My seventy-one year old mother Elaine Sullivan, a vibrant woman, living on her own, who slipped and fell in her bathroom
at home in Chicago. A neighbor found her and sent for the paramedics, who took her to a local hospital.  Although doctors and nurses noted that she was unable to give them a medical history or give consent for her treatment, the hospital didn't make any effort to call us (or her personal physician or HMO), for six days.  Despite the fact that they had my phone number right on the cover sheet of her chart, every consent and admission form simply remained unsigned.     
                       
According to their records, the hospital and physicians missed an open cut on my mother’s foot, which quickly led to a staph infection. They neglected to feed her, failed to take blood cultures, or to give her the aggressive antibiotics she needed. By the fifth day, she was in critical condition and in intensive care.
 
My daughter Laura and I are a mother and daughter writing team and live in Los Angeles.  Since my mother was supposed to have left for vacation that week, we had no idea she'd been hospitalized. By the time the hospital got in touch with us – nearly seven days after her admission – it was clear that we wouldn't make it to Chicago in time to be with her. Even though we pleaded with the physicians and the nursing staff to get a phone to her, so she could at least hear our voices for what would probably be the last time, they totally refused.
 
Soon after she passed away, unnecessarily and completely alone.
 
When my daughter Laura and I found out how long she had actually been hospitalized, our grief turned to action, trying to find a way to keep the same thing from happening to anyone else. We began to hear similar stories from families nationwide - circumstances where people had been injured in accidents or had fallen ill at home, and were hospitalized for hours, days or in some cases weeks, without so much as a phone call to the patient's spouse, family or emergency contact.   

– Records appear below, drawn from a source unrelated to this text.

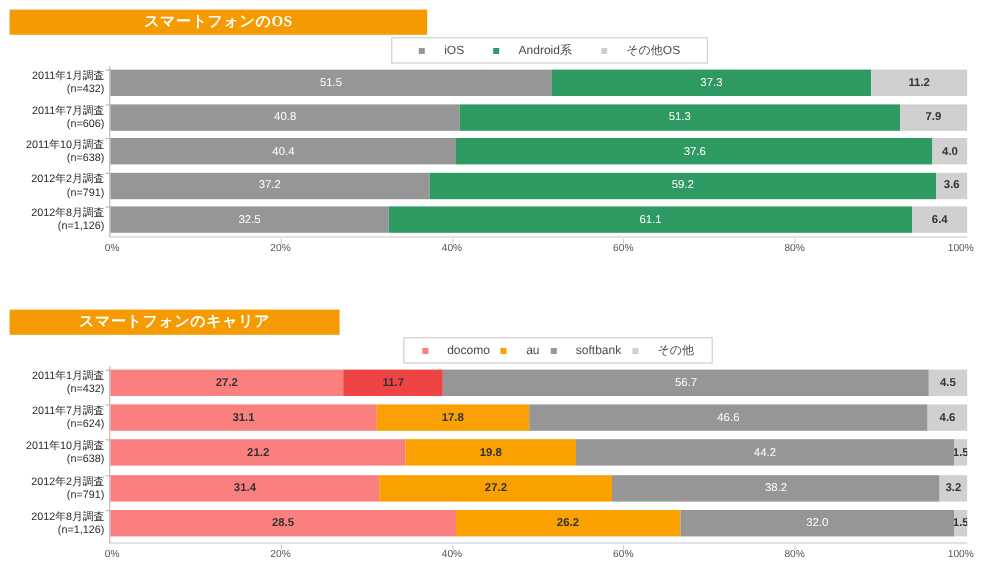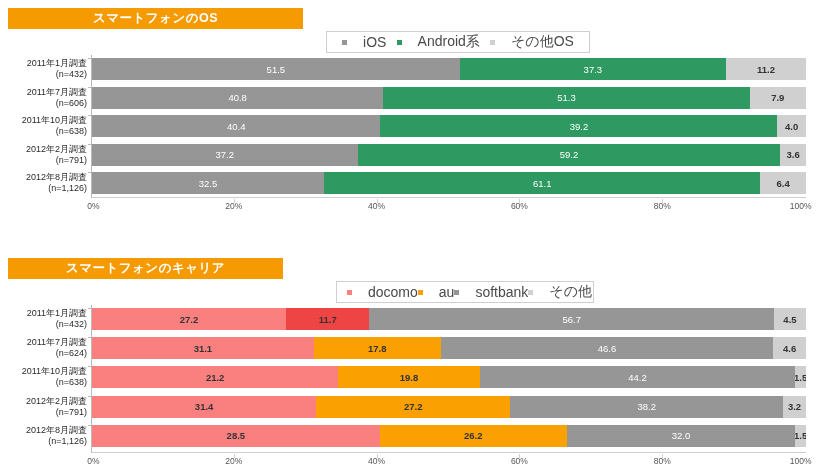"スマートフォンのOS" #banner-os { font-family: none -> Liberation Serif, serif; width: 295px -> 348px }
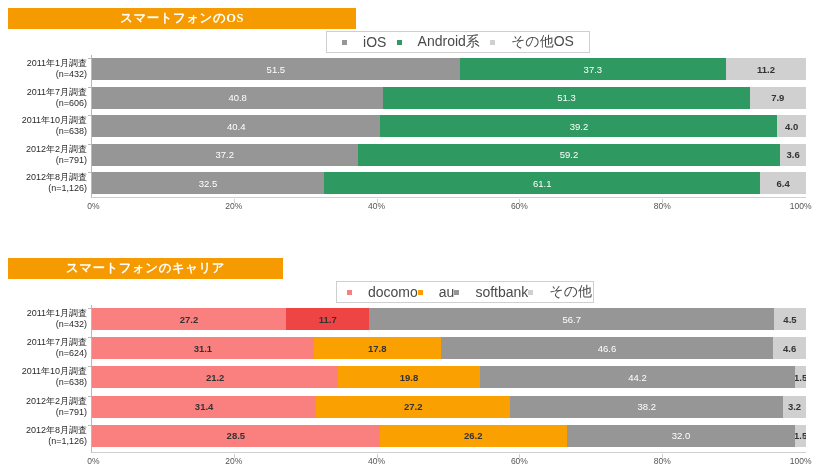"iOS" .legend-item { font-size: 14px -> 10px }
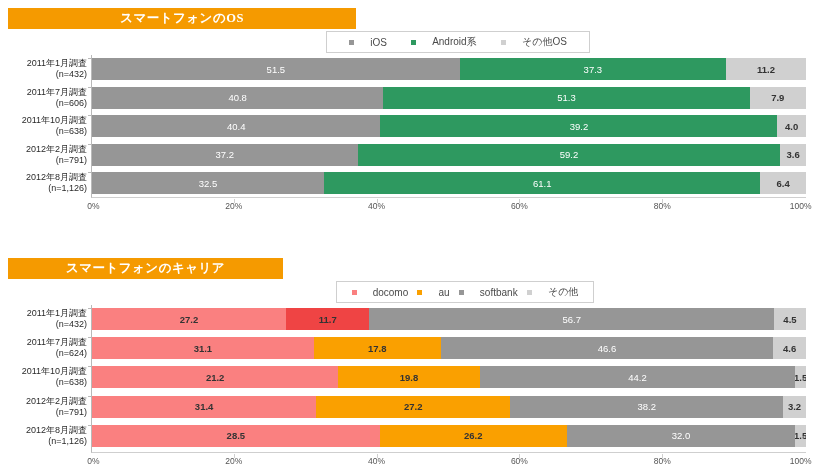"39.2" span { text: 39.2 -> 37.6 }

We were positive the hospital must have broken a law by not calling me for six and a half days.  But through research, we discovered something incredible. There wasn't one Illinois, California or federal law that required a hospital to contact a patient's family, even if the patient is unconscious or unable to communicate. In my mother's case that simple act would have saved her life.  Not only would we have known she had been hospitalized, enabling us to be with her, but it also would have enabled us to give her physicians the medical history they needed to prevent complications that ended up claiming her life.  We also would have been able to see that she received the care that she deserved. 

That's when we decided to partner with legislators to create the Next of Kin Law.